Qui, nella coda del messaggio al Forum Ambrosetti, forse c’è un tantino di veleno, perché il Pontefice conclude: "Per questa conversione e questa creatività è indispensabile formare e sostenere le nuove generazioni di economisti e imprenditori".
Ed aggiunge, con il tono di chi comunica una sostituzione causa downsizing aziendale: "Per questo li ho invitati, dal 19 al 21 novembre prossimo, nella Assisi del giovane Francesco che, spogliatosi di tutto per scegliere Dio come stella polare della sua vita, si è fatto povero con i poveri e fratello universale. Dalla sua scelta di povertà scaturì anche una visione dell’economia che resta attualissima".

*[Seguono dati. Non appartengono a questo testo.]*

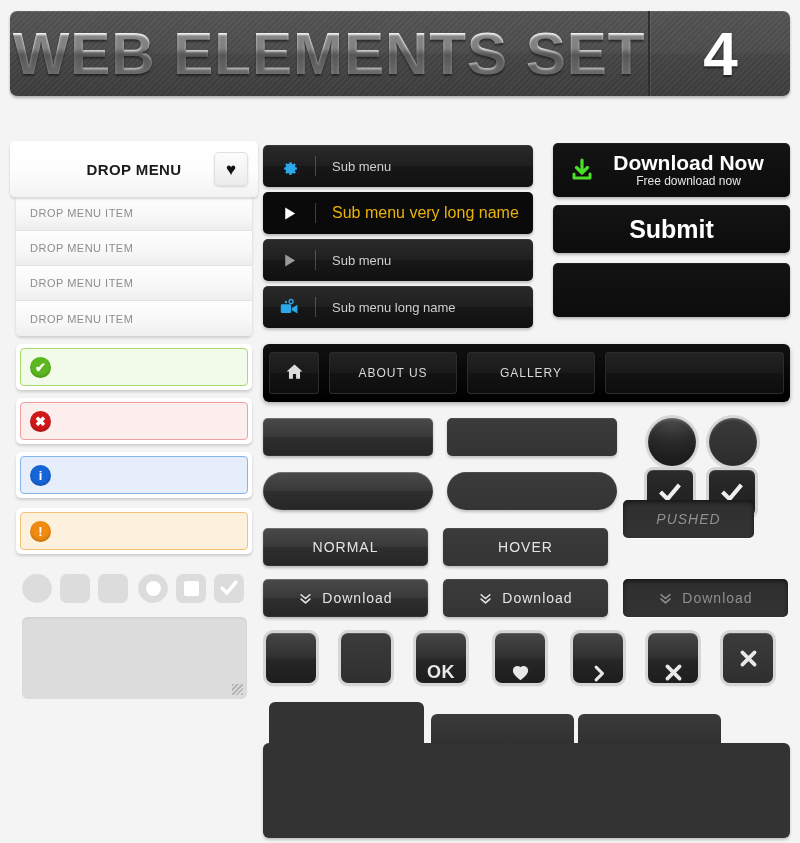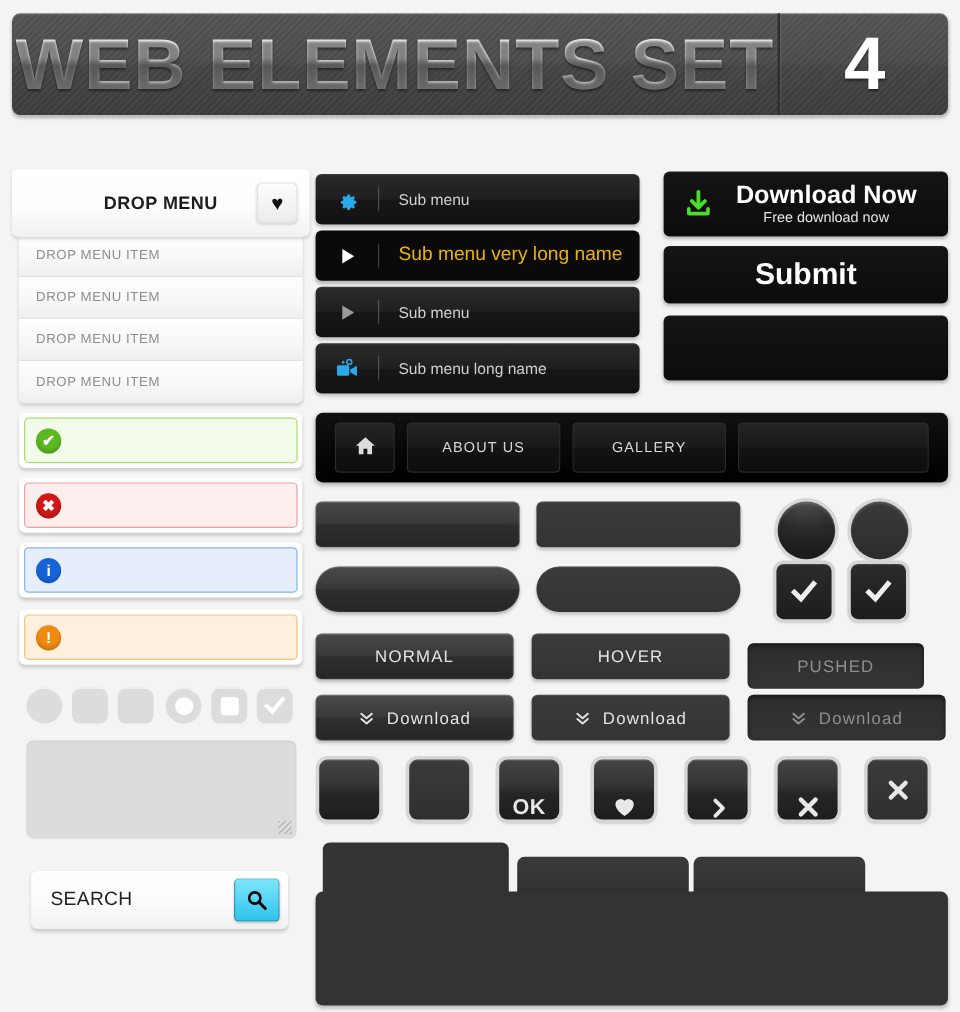"ABOUT US" .navbar { padding: 0 16px -> 0 6px }
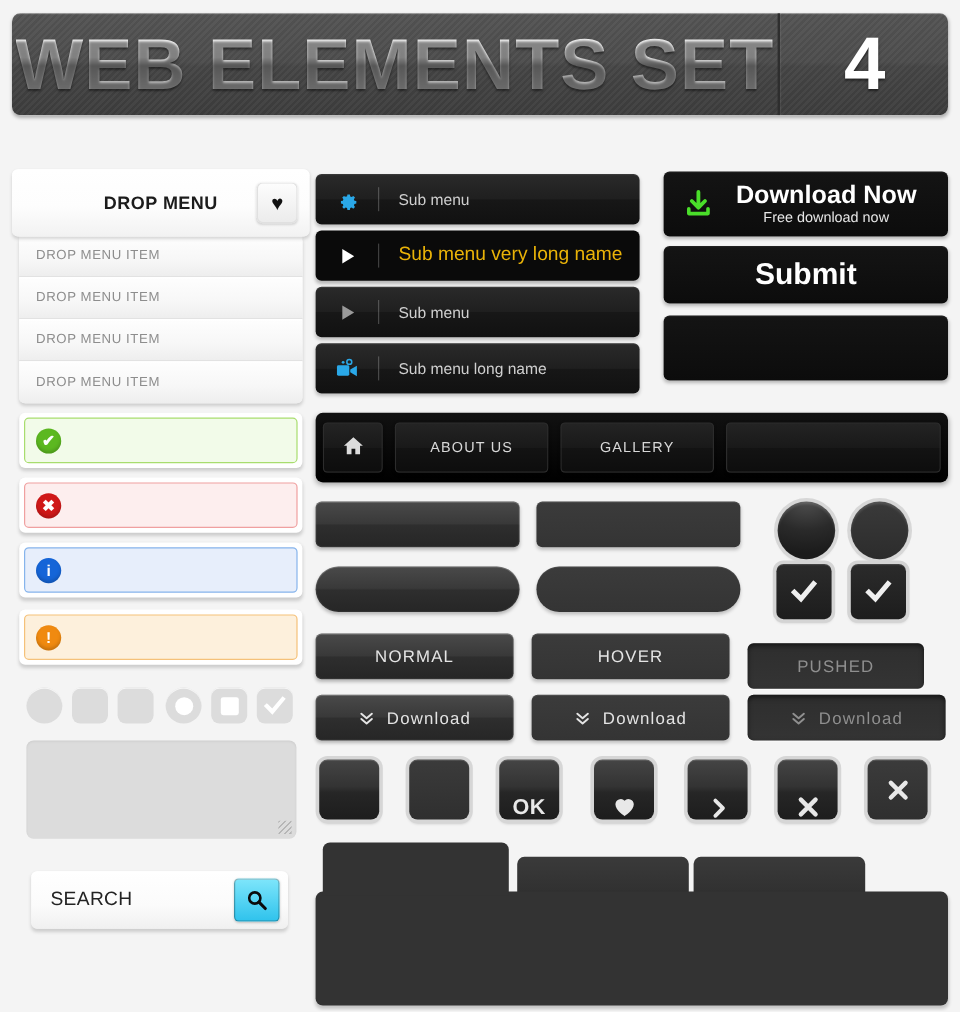"PUSHED" div.bx { font-style: none -> italic; top: 536px -> 500px; width: 147px -> 131px }
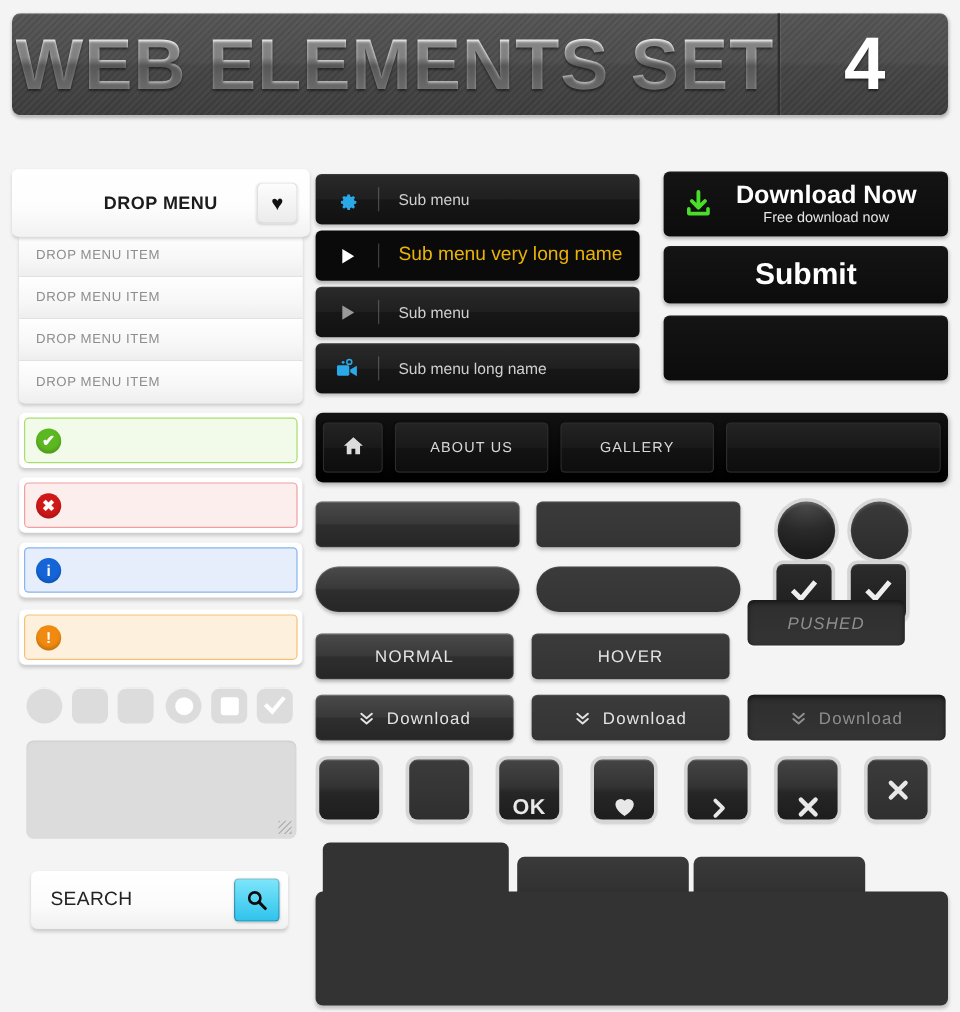"SEARCH" div.field { html: <div> <span>SEARCH</span> <span> <svg> <circle></circle> <path></path> </svg> </span> </div> -> none }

Si noti: "visione economica attualissima". Si noti: Assisi. Lo stesso luogo dove verrà pubblicata l’enciclica. Un convegno di dimensioni quasi bibliche, con centinaia di invitati e decine di dibattiti. Doveva svolgersi lo scorso maggio, ma proprio il coronavirus impose il rinvio. Oggi Francesco in qualche modo ne anticipa le conclusioni, mandando a dire al Vecchio Regime dell’economia che non è più tempo di adoratori del profitto e della finanza. È tempo di economia reale, concreta, che si fondi sulla persona umana.
Le anticipa, Francesco, perché da qua a novembre il cammino è lungo, e chissà che potrà succedere. Intanto il 3 ottobre niente assembramenti di fedeli. La pandemia può ancora colpire duramente.